*** Supplied data

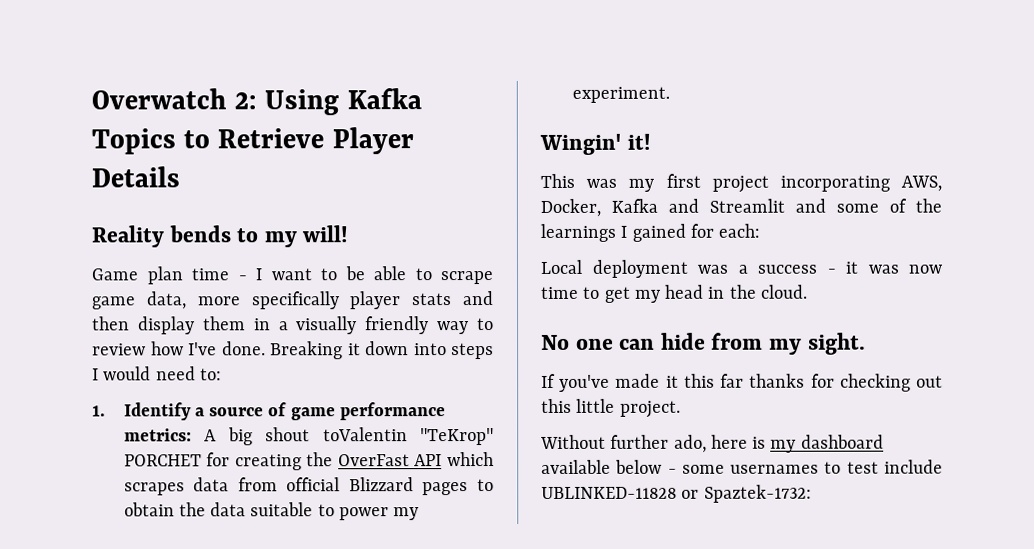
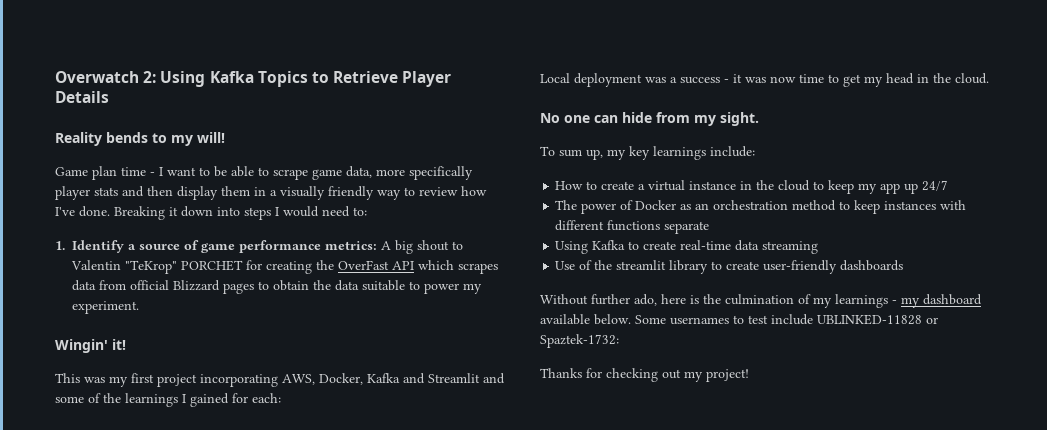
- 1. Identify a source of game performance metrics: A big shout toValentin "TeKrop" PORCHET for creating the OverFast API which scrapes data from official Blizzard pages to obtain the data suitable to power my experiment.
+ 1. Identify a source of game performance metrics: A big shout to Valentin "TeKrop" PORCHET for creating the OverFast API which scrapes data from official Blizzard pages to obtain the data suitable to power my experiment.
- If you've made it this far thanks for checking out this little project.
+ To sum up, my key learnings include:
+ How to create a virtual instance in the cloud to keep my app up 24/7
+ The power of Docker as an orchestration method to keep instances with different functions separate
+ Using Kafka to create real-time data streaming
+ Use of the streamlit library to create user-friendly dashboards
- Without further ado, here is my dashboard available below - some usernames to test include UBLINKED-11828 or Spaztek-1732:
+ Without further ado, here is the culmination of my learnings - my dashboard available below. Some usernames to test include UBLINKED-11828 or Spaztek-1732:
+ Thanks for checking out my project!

******

◆ **Aim of the task**:
Your answer must be the line with "my key learnings" and all lines after it through the final line of the entries, copied exactly and with nothing added.

◆ **Completed task**:
+ To sum up, my key learnings include:
+ How to create a virtual instance in the cloud to keep my app up 24/7
+ The power of Docker as an orchestration method to keep instances with different functions separate
+ Using Kafka to create real-time data streaming
+ Use of the streamlit library to create user-friendly dashboards
- Without further ado, here is my dashboard available below - some usernames to test include UBLINKED-11828 or Spaztek-1732:
+ Without further ado, here is the culmination of my learnings - my dashboard available below. Some usernames to test include UBLINKED-11828 or Spaztek-1732:
+ Thanks for checking out my project!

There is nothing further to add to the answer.